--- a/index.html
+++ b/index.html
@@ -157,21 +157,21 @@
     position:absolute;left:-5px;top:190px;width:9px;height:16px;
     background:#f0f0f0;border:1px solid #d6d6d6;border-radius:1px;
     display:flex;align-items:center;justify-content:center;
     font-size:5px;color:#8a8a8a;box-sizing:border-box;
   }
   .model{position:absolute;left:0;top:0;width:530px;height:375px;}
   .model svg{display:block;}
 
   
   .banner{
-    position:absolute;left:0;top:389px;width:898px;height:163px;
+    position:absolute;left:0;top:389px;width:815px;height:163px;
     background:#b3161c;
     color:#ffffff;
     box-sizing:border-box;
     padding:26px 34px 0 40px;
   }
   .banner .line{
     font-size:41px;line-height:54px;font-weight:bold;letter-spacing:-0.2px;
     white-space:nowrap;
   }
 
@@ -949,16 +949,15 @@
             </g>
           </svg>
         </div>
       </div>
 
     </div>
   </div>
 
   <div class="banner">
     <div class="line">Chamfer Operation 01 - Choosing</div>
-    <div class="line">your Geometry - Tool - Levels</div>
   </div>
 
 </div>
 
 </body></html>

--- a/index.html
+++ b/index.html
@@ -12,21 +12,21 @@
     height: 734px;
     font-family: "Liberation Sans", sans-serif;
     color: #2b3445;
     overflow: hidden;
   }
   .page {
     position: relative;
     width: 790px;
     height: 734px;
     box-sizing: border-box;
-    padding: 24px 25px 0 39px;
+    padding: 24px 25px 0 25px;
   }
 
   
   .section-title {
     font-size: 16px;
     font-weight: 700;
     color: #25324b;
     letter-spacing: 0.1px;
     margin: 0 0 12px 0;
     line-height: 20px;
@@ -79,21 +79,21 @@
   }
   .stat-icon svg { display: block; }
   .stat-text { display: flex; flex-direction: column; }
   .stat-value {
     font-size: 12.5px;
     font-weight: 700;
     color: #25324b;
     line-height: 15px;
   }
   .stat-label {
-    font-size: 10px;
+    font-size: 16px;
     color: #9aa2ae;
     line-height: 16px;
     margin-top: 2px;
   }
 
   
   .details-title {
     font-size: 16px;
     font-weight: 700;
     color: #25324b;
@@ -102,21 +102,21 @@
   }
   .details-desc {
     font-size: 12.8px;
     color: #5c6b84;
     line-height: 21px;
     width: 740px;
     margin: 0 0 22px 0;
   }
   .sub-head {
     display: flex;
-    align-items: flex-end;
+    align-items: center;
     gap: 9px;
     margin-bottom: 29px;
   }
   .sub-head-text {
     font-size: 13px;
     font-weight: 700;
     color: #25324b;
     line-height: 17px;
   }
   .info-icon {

- - -

▸ **Work order**
Every line with "margin" in it should be copied from the entries.

▸ **Expected answer**
     margin: 0 0 12px 0;
     margin-top: 2px;
     margin: 0 0 22px 0;
     margin-bottom: 29px;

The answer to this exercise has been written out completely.